8. The method according to claim 7, wherein said biological sample is contacted with a panel of antibodies specific for said gene products.

9. The method according to claim 7, wherein said contacting is performed in vivo.

10. The method according to claim 4, wherein said determining comprises:

contacting a biological sample comprising mRNA with a probe that specifically binds to one or more lymphedema associated gene products;

detecting the presence of a complex formed between said probe and said gene products;

11. The method according to claim 1, wherein said detection provides for a diagnosis of lymphedema.

12. The method according to claim 1, wherein said detection provides for staging of lymphedema.

13. The method according to claim 1, wherein said detection provides for assessing extent of progression of lymphedema in an individual.

14. The method according to claim 1, wherein said mammalian subject is provided with a therapeutic regimen prior to said determining of a lymphedema dataset, and wherein said detection provides for an analysis of efficacy of said therapeutic regimen.

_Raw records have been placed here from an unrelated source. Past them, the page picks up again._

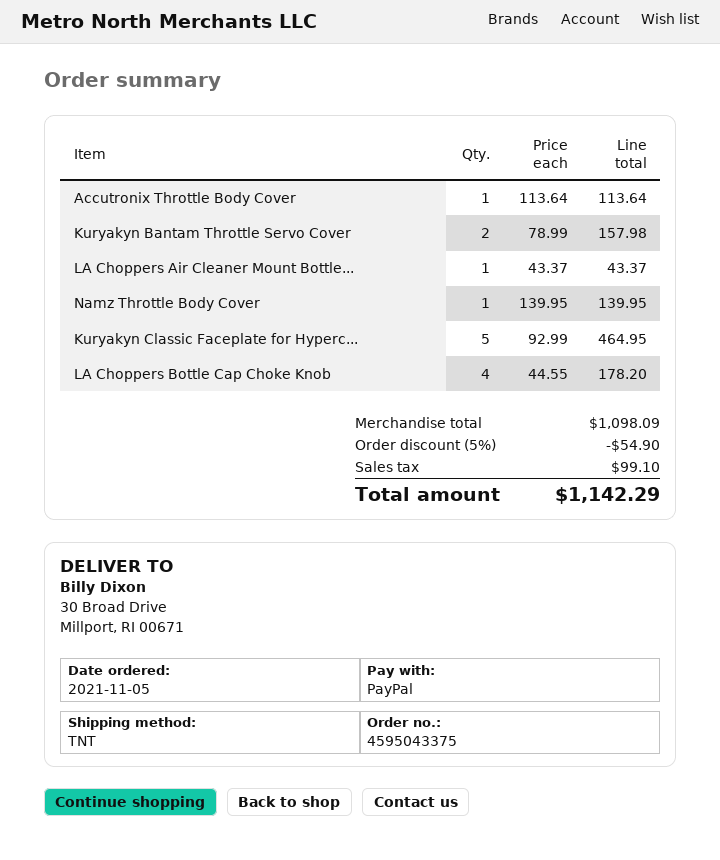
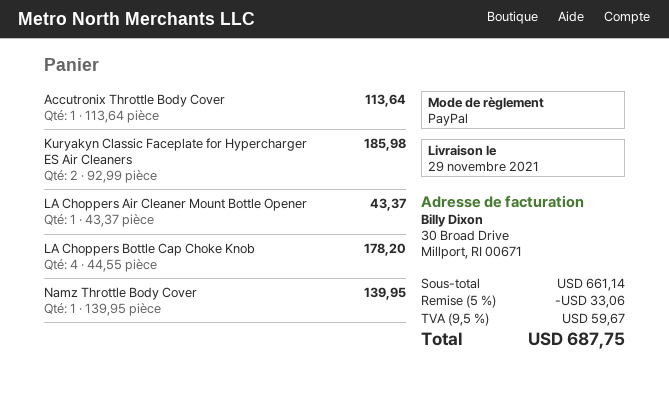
Kuryakyn Bantam Throttle Servo Cover: 2 x 78.99 = 157.98 -> none
Kuryakyn Classic Faceplate for Hyperc...: 5 x 92.99 = 464.95 -> 2 x 92.99 = 185.98
subtotal: 1098.09 -> 661.14
discount: 5% = 54.90 -> 5% = 33.06
tax: 99.10 -> 59.67
total: 1142.29 -> 687.75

15. The method according to claim 14, wherein said therapeutic regimen comprises administration of a candidate therapeutic agent.

16. The method according to claim 15, further comprises determining a plurality said lymphedema datasets over a period of time following said therapeutic regimen.

17. The method according to claim 16, wherein said mammalian subject is an animal model for lymphedema.

18. The method according to claim 16, wherein said mammalian subject is a human.

19. A method of determining the efficacy of a candidate therapeutic agent for treatment of lymphedema, the method comprising:

contacting an animal having a surgically induced lymphedematous condition with said candidate therapeutic agent;

monitoring immunocyte trafficking in response to said agent;

comparing said immunocyte trafficking with a control animal; wherein a statistically significant difference with a positive control or a statistically significant match to a negative control is indicative of the efficacy of said candidate therapeutic agent.

20. A method for the treatment of lymphemeda, the method comprising:

administering an anti-inflammatory agent in an amount effective to reduce lymphedema symptoms.